PROVIDED RECORDS:
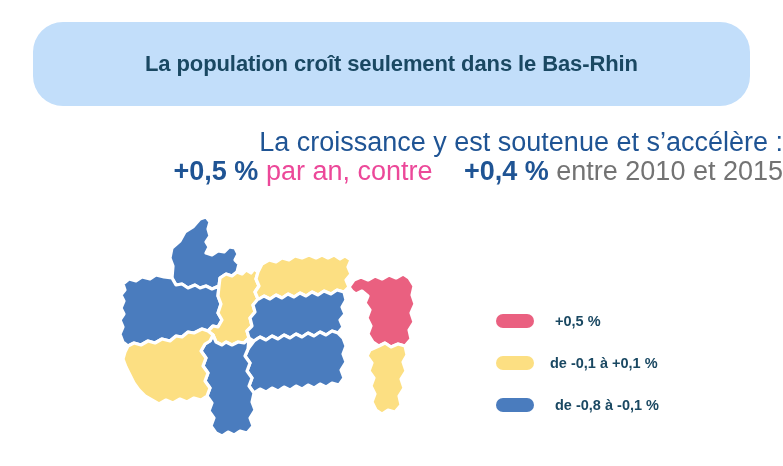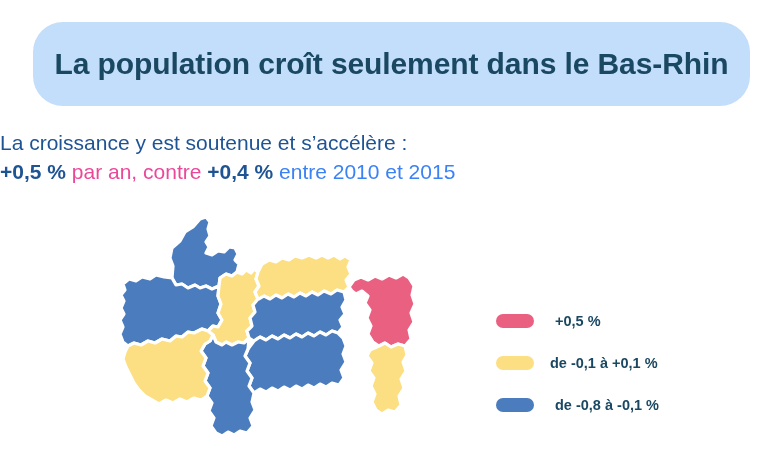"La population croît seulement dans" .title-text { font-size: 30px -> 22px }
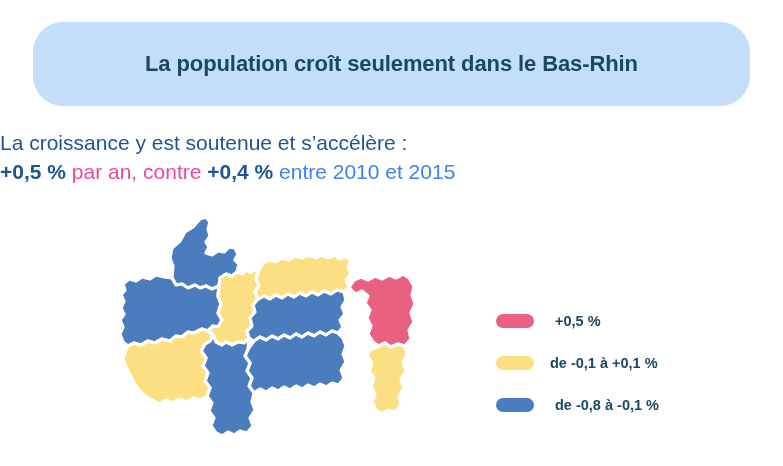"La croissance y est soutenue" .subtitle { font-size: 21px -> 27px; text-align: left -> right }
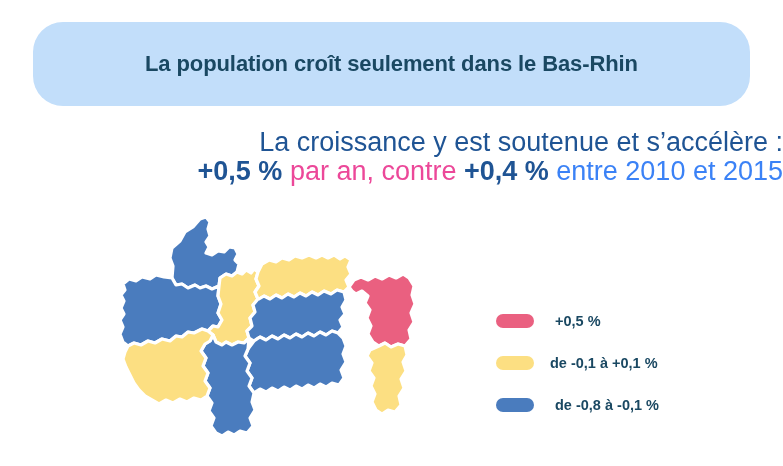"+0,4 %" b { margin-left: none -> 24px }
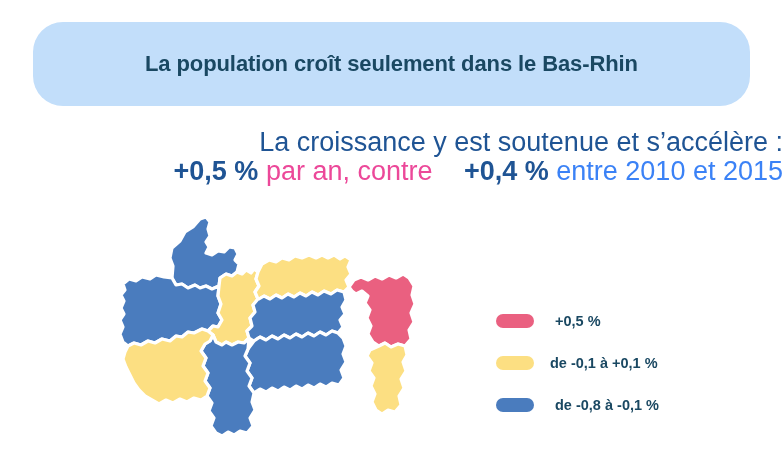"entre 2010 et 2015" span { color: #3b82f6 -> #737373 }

---

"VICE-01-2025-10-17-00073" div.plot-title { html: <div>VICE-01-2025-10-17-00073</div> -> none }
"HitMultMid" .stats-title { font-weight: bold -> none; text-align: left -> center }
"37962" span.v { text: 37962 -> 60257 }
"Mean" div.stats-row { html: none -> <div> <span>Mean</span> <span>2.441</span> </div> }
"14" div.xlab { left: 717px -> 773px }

EXERCISE:
Look above for the line with "population croît seulement" and the line with "color: #3b82f6 ->", then copy them and all lines in between exactly as written, and only those, without any pictures.

TASK OUTPUT:
"La population croît seulement dans" .title-text { font-size: 30px -> 22px }
"La croissance y est soutenue" .subtitle { font-size: 21px -> 27px; text-align: left -> right }
"+0,4 %" b { margin-left: none -> 24px }
"entre 2010 et 2015" span { color: #3b82f6 -> #737373 }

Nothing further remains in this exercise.